The lesson for network managers: listen to your users. They see what’s needed from a practical perspective. And when you work closely with them, you’re more likely to implement solutions for unified communications, collaboration and other connective requirements that genuinely address the needs of your organization.
Focus on business results
The presenters made a strong case for technology informed by a business point of view. For instance, they explained that to get buy-in from senior executives, they had to stop talking about service-oriented architecture (SOA)—an information-management concept that makes more sense to IT managers than business-line directors. Instead, they discussed the bus as a cost saver (a way to link all sorts of enterprise resource planning systems without having to custom-build interfaces for each individual platform) and as a better way to keep track of information.
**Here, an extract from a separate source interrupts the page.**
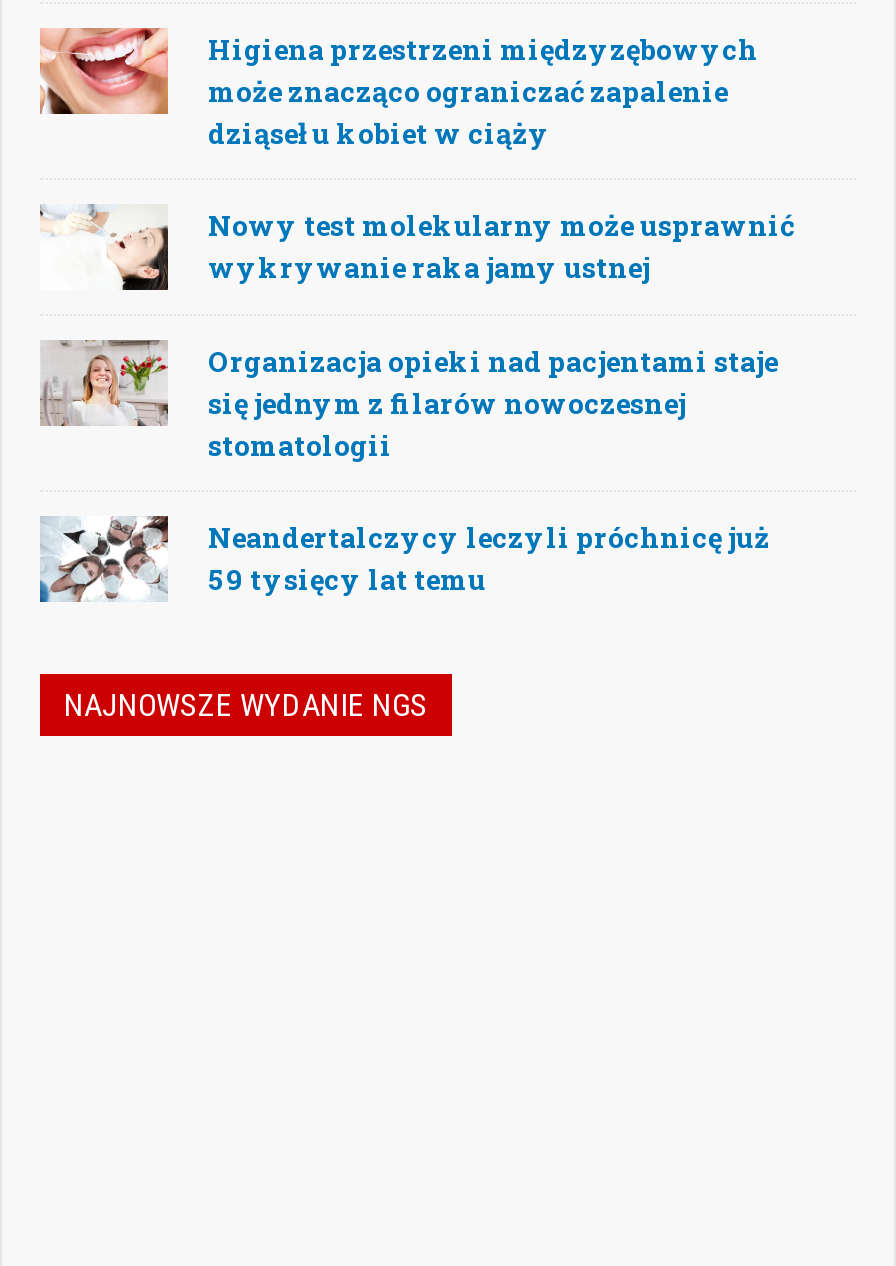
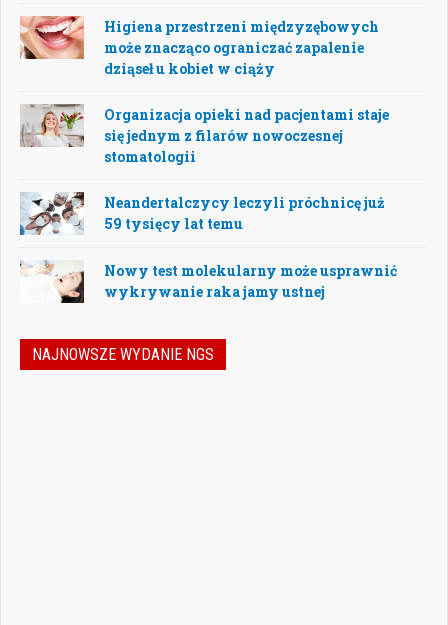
moved down: [image] | Nowy test molekularny może usprawnić | wykrywanie raka jamy ustnej

moved up: [image] | Organizacja opieki nad pacjentami staje | się jednym z filarów nowoczesnej | stomatologii | Neandertalczycy leczyli próchnicę już | 59 tysięcy lat temu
Those results-focused attributes are easy for many managers to understand.
As stated by Vernon Von Finkenstein, senior director with Treasury Board: “You stop talking about the tools and you start talking about what you’re going to build.”
The upshot for people in charge of networks: highlight the business benefits of the technologies you want to implement to receive stronger support from your bosses.
You’ve likely heard advice along those lines before. But it’s worth repeating. Executive buy-in is essential if you want to launch new solutions, whether in the application area or in the network. As for the idea that you need to collaborate to succeed, that may be even more important in the networking arena than it is for application implementations. Remember, your unified communications users will take to your new UC systems to collaborate if all goes well. So show them what collaboration really means with your own efforts to reach out, listen and incorporate feedback. Solidify the benefits of the technology and of the concept.